Nicholas Ray has, in many ways, invented modern American filmmaking. From film noir on, everything changed, and many different routes were taken: while the Italians experimented with the gritty realism of film noir, the French brought the stylization of black and white to its extremes. And Nicholas Ray? Nicholas Ray simply reinvented the way one can hold a camera filming people acting out a script.
It all shows here, in his directorial debut. There was everything in They Live By Night that would make American filmmaking what it is today. And the funny thing is, it was so ahead of its time that all the innovations brought by Ray were never quite understood until the revolution of the ’60s. From aerial shots to extreme close-ups, Ray’s camera moves effortlessly to capture the heart of whatever scene it is filming – the fast-paced, dangerous rhythm of an action scene, or the languid intimacy of a love scene. Everything is studied to get the audience into the picture, sometimes rather violently, with the ferocious desire of a filmmaker who wants to entangle the audience in his web of intricate emotional connections.
While stylistically Ray is able to construct the most elaborate and technically impressive images with ease, he also conveys his themes in an equally effortless way, themes and situations that will continue to be present for the rest of his career. Saying that Ray single-handedly reinvented the way to look at youth in films is perhaps too easy, but not far from the truth. Casting two actors who were actually in their early twenties to play characters of that same age was not something as obvious as it may seem today, and fleshing out complex characters out of such young people was even more provocative. It was the age of Mickey Rooney and Judy Garland happily singing their joy to America, carefree teenagers oblivious to the tragedy that was devastating the world. With Ray, teenagers and young adults become for the first time fully accomplished characters with issues and feelings, sorrowful lost souls delicately balancing between childhood and adulthood. Rebel Without a Cause would be the film to have a stronger impact in that sense, but there’s all of James Dean’s angst and sense of inadequacy also in Farley Granger and Cathy O’Donnell, playing two kids swept away by their violent environment.
Bowie and Keechie are described as basically two children playing with something much bigger than they are. They Live By Night‘s mix of action thriller and the blossoming of young love is enchanting and tragic at the same time, with the characters going back and forth between the tension of two criminals on the run and the sweet, sugary courtship of kids falling in love (a memorable sequence includes Farley Granger asking Cathy O’Donnell if she’s “got a fella” while they’re both listening carefully for sounds of police cars approaching).
Fully realizing that sense of impending doom that is the dark heart of any true film noir, the characters finally become adults only when they’re able to see that there’s no happy ending for their fleeting romance. No matter what they have dreamed, no matter what they have hoped for (with Mexico being, once again, the dreamland on the horizon where everything can be alright – and that was decades before Brokeback Mountain), they’re brought back to bitter reality with the brutal realization that there’s no place for the two of them (“You’re saying that there’s no place for me and her?” “I don’t know of any, son”). Society has made them what they are and now society kicks them out.

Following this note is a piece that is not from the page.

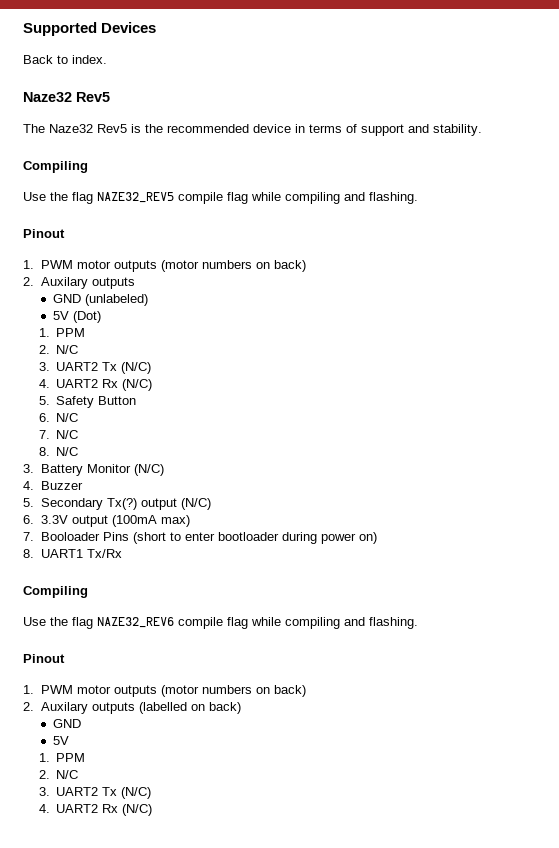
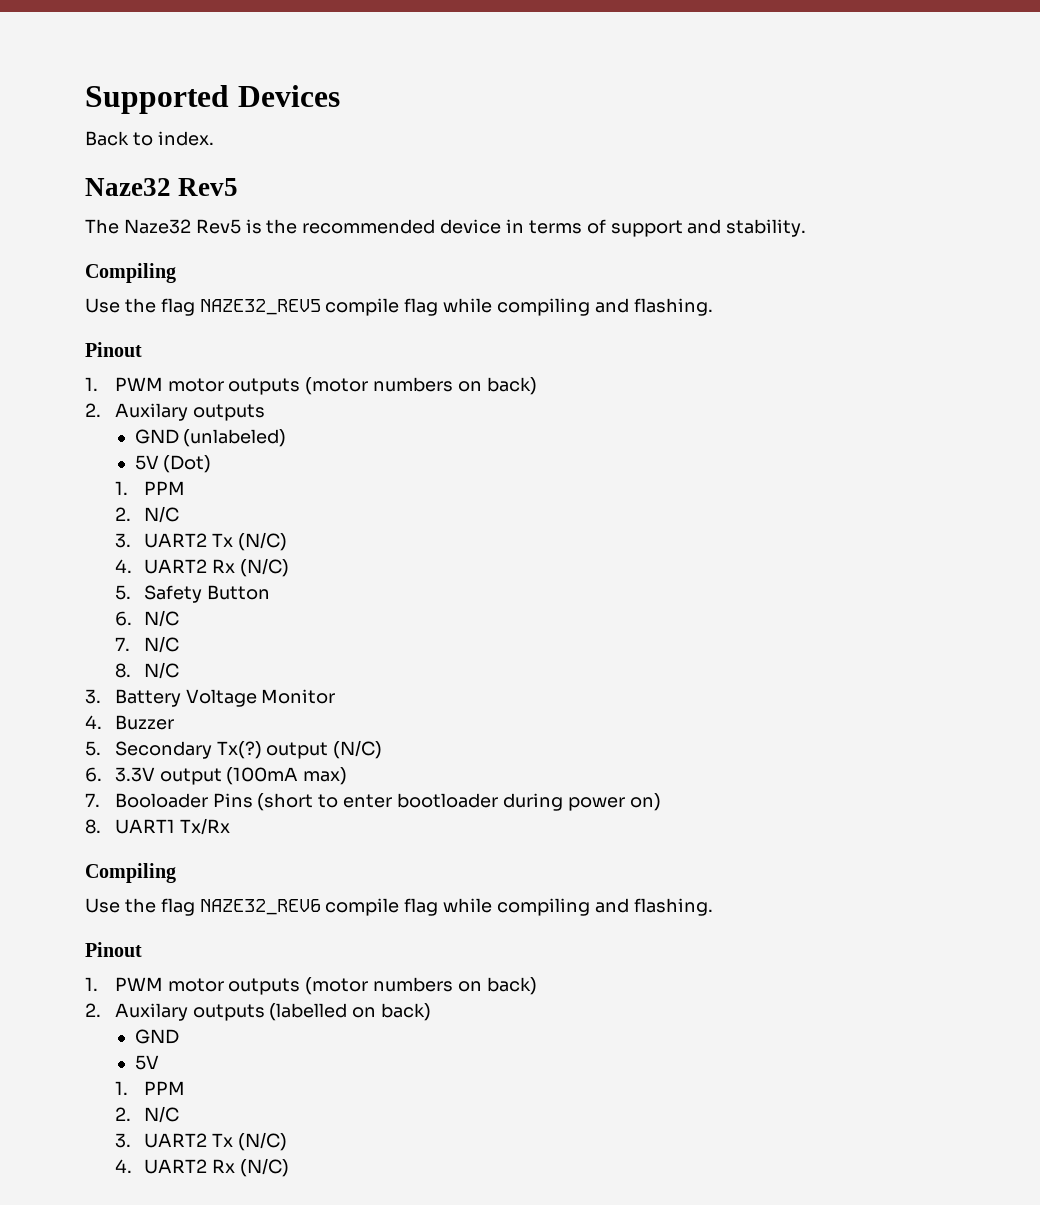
(83, 470) none -> [185,689,257,707] Voltage
[133,464,164,476] (N/C) -> (336, 696) none

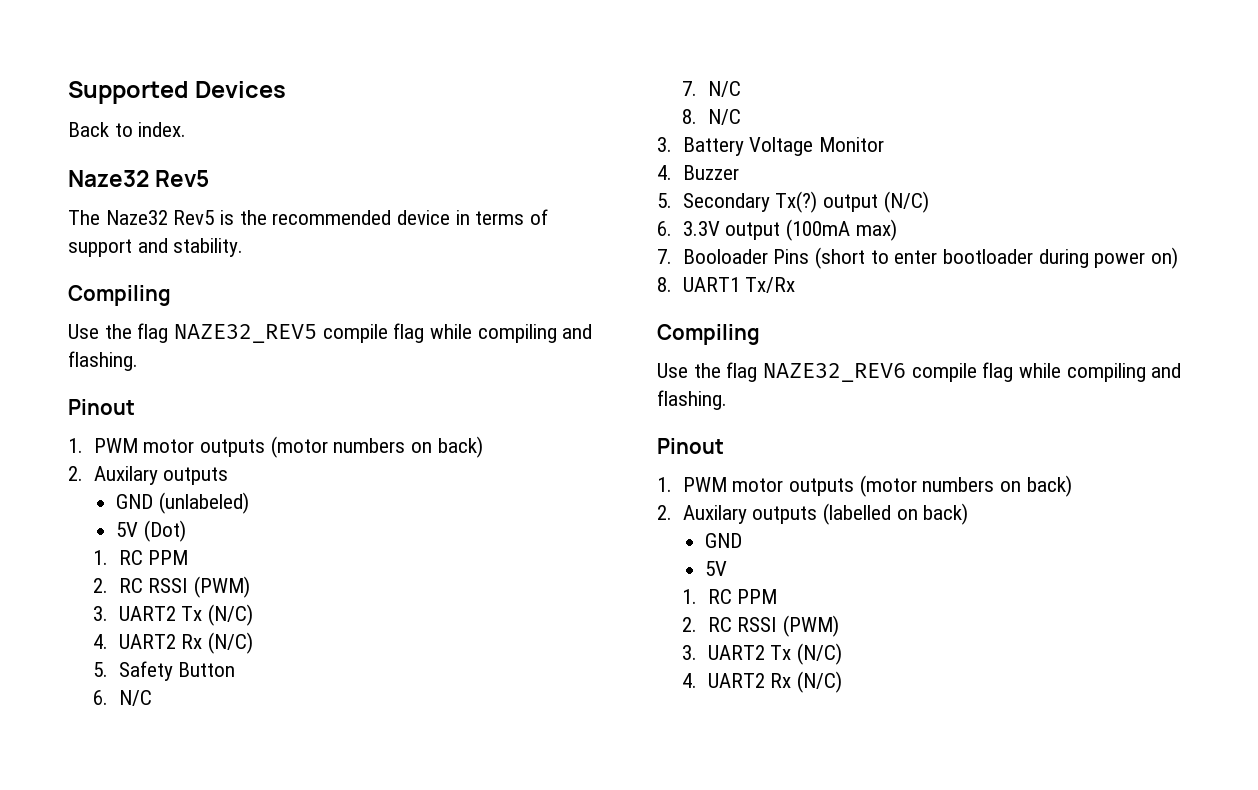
[144,481,186,495] [114,506,180,523] PPM // 2. N/C -> [118,550,189,565] [93,576,250,598] RC PPM // 2. RC RSSI (PWM)
[144,1081,186,1095] [114,1106,180,1123] PPM // 2. N/C -> [707,589,778,604] [682,615,839,637] RC PPM // 2. RC RSSI (PWM)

And finally, in what might seem a side note but is actually essential to the understanding of Ray’s oeuvre, the film is saturated with low-key but still incredibly risky sensuality that sets Ray apart from any major American director working at the time. In one sequence, Cathy O’Donnell massages Farley Granger’s shirtless back in what is probably one of the most risqué scenes from the ’40s – a scene filled with sweetness and youthful awkwardness, yet still able to deliver the latent sensuality of a demure country girl who is facing love and desire for the first time. Love and desire that so obviously explode off screen, when we see Bowie and Keechie lying on the floor close to each other, and unseen lovemaking under the blinking lights of the Christmas tree is strongly hinted at. Part of the film’s sensuality also comes from Ray’s use of the camera as a means to express the obvious love and passion he feels for his actors – it is something that only Hitchcock with his blondes and maybe Almodóvar were able to accomplish after Ray. The director uses the camera to explore the bodies and movements of his actors in a way that is truly carnal, and the objectively handsome Farley Granger becomes the focus of the picture, thus making the relationship with the female lead even stronger – we’re forced to look at Granger in the same way Cathy O’Donnell looks at him in her growing affection for him. An affection that is even more eloquent when, after reaching such high levels of erotic tension, Ray delivers the denouement of the two characters’ love story in little details – a playful ride in the car, with Bowie and Keechie joking around and looking at each other with tenderness, each grateful for those brief moments of true happiness, and with tragedy waiting around the corner.